**EXERCISE**
Your task is to tally the lines of the listing containing the word "directory" and report the figure alone.

**SUPPLIED DATA**
........

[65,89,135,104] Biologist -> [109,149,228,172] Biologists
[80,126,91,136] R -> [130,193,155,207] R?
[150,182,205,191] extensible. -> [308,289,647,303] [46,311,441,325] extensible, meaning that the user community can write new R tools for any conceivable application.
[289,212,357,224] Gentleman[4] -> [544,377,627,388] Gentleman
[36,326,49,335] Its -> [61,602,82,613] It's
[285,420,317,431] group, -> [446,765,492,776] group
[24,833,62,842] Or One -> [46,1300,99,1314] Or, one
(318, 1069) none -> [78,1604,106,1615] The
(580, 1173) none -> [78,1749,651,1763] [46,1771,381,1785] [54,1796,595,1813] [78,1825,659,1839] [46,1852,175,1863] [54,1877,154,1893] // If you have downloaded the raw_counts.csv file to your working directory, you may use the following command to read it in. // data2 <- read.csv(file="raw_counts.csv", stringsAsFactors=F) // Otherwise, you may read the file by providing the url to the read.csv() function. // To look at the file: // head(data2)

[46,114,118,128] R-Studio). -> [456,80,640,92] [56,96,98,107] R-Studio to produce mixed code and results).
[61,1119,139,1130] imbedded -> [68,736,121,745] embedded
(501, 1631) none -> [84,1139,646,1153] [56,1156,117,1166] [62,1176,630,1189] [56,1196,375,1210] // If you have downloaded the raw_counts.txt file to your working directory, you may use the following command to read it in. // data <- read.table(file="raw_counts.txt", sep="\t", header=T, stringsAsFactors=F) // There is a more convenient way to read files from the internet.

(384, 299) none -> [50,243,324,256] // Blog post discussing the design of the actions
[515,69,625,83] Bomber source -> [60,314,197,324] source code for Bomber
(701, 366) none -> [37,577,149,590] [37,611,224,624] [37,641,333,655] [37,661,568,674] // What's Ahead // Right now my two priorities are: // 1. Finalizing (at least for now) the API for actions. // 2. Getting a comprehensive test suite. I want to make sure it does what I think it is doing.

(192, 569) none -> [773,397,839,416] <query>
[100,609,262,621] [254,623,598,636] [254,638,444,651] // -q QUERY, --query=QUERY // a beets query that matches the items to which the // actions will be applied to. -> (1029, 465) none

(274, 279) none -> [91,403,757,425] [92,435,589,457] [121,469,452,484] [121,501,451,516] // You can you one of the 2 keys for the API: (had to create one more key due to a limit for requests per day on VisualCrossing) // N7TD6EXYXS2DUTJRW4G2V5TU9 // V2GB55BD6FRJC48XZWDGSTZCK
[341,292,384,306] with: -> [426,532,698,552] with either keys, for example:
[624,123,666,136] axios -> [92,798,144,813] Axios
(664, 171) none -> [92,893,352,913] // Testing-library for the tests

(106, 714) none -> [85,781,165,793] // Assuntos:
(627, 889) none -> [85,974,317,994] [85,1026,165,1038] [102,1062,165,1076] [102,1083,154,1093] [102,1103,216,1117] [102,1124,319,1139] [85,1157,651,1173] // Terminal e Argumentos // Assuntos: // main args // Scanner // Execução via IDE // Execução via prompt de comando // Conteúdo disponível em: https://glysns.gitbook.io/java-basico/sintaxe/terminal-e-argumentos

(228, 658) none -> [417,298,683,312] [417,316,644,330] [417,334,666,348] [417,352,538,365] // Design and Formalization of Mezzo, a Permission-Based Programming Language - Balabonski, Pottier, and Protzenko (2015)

........

**ANSWER BOX**
2